白身で脂が乗っているが、上品だ。味は金目鯛やキンキに近い。

画像は無いが、あとのツマミは以下のものだった。

浅蜊と野菜のかき揚げ(390円)。
カラッと揚がっており、申し分なし。

ティラダ(地物の貝)の煮付け(390円)。
普通に旨い。先っちょに鉤爪があり、見た目は完全にヤドカリです。

油ソーメン(390円)。
所謂、ソーメンチャンプルーの1種。外れのない安心オーダー。

因みにまだ頼んでないが、刺身定食はたったの390円です。

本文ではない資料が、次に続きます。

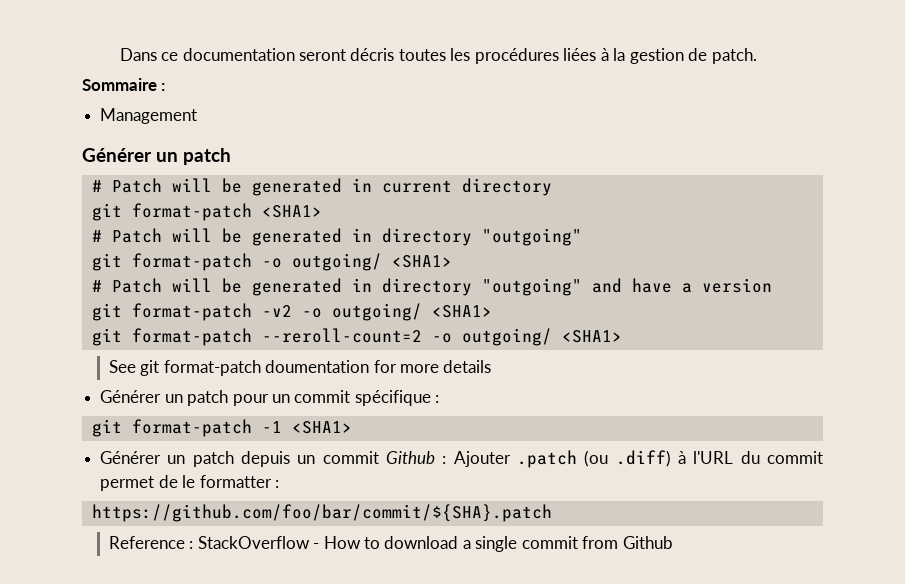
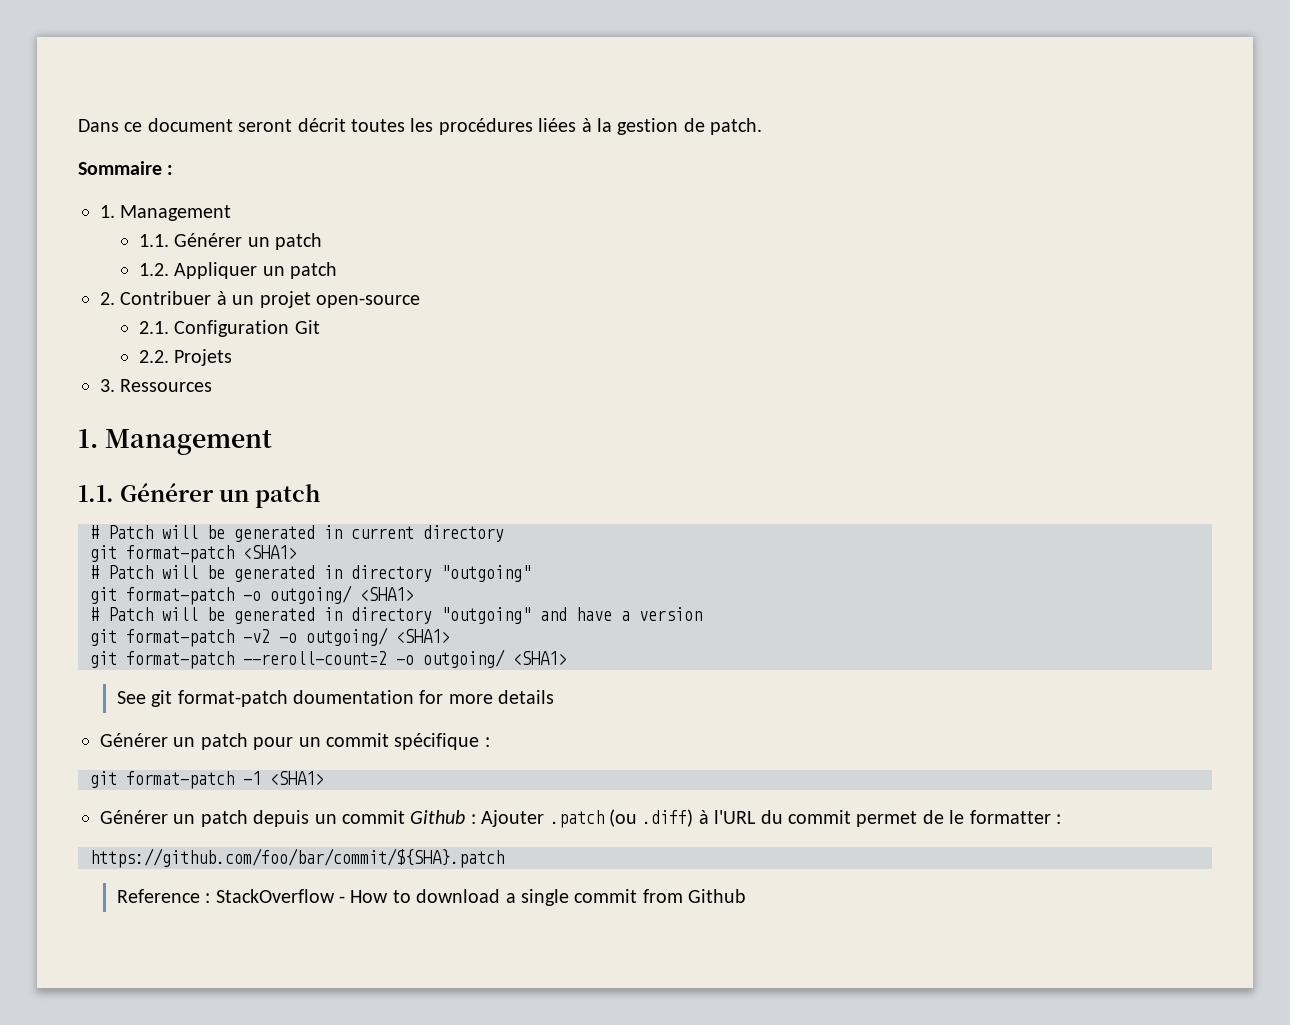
[182,48,395,61] documentation seront décris -> [147,118,346,132] document seront décrit
[100,108,198,124] Management // -> [100,205,232,221] [138,233,322,250] [138,262,337,279] [100,291,420,308] [138,320,320,337] [138,349,233,366] [100,379,213,392] [78,429,272,455] [78,485,114,502] 1. Management // 1.1. Générer un patch // 1.2. Appliquer un patch // 2. Contribuer à un projet open-source // 2.1. Configuration Git // 2.2. Projets // 3. Ressources // 1. Management // 1.1.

嘘やろ!?(^o^;)の値段である。

今日もまた痛飲。
明日は、早いんだけどな…。

                   つづく

追伸

【註1】リュウアサ
リュウキュウアサギマダラの略名。漢字で書くと「琉球浅葱斑」となるのかな。つまり南方系の蝶で、日本では主に南西諸島に分布している。

これは石垣島で、初めて採ったものの1つだ。
標本だけで見比べると、アカボシゴマダラゴマダラに間違うワケはないと思うのだが、飛んでいる時は大きさや飛び方がソックリなのだ。
ワシらでも慣れないと見紛うのだから、一般人には区別がつかないだろうし、天敵の鳥に対しても、それなりに効果はあって然りなのかと思われる。

一応、アカボシゴマダラの画像も添付しておきます。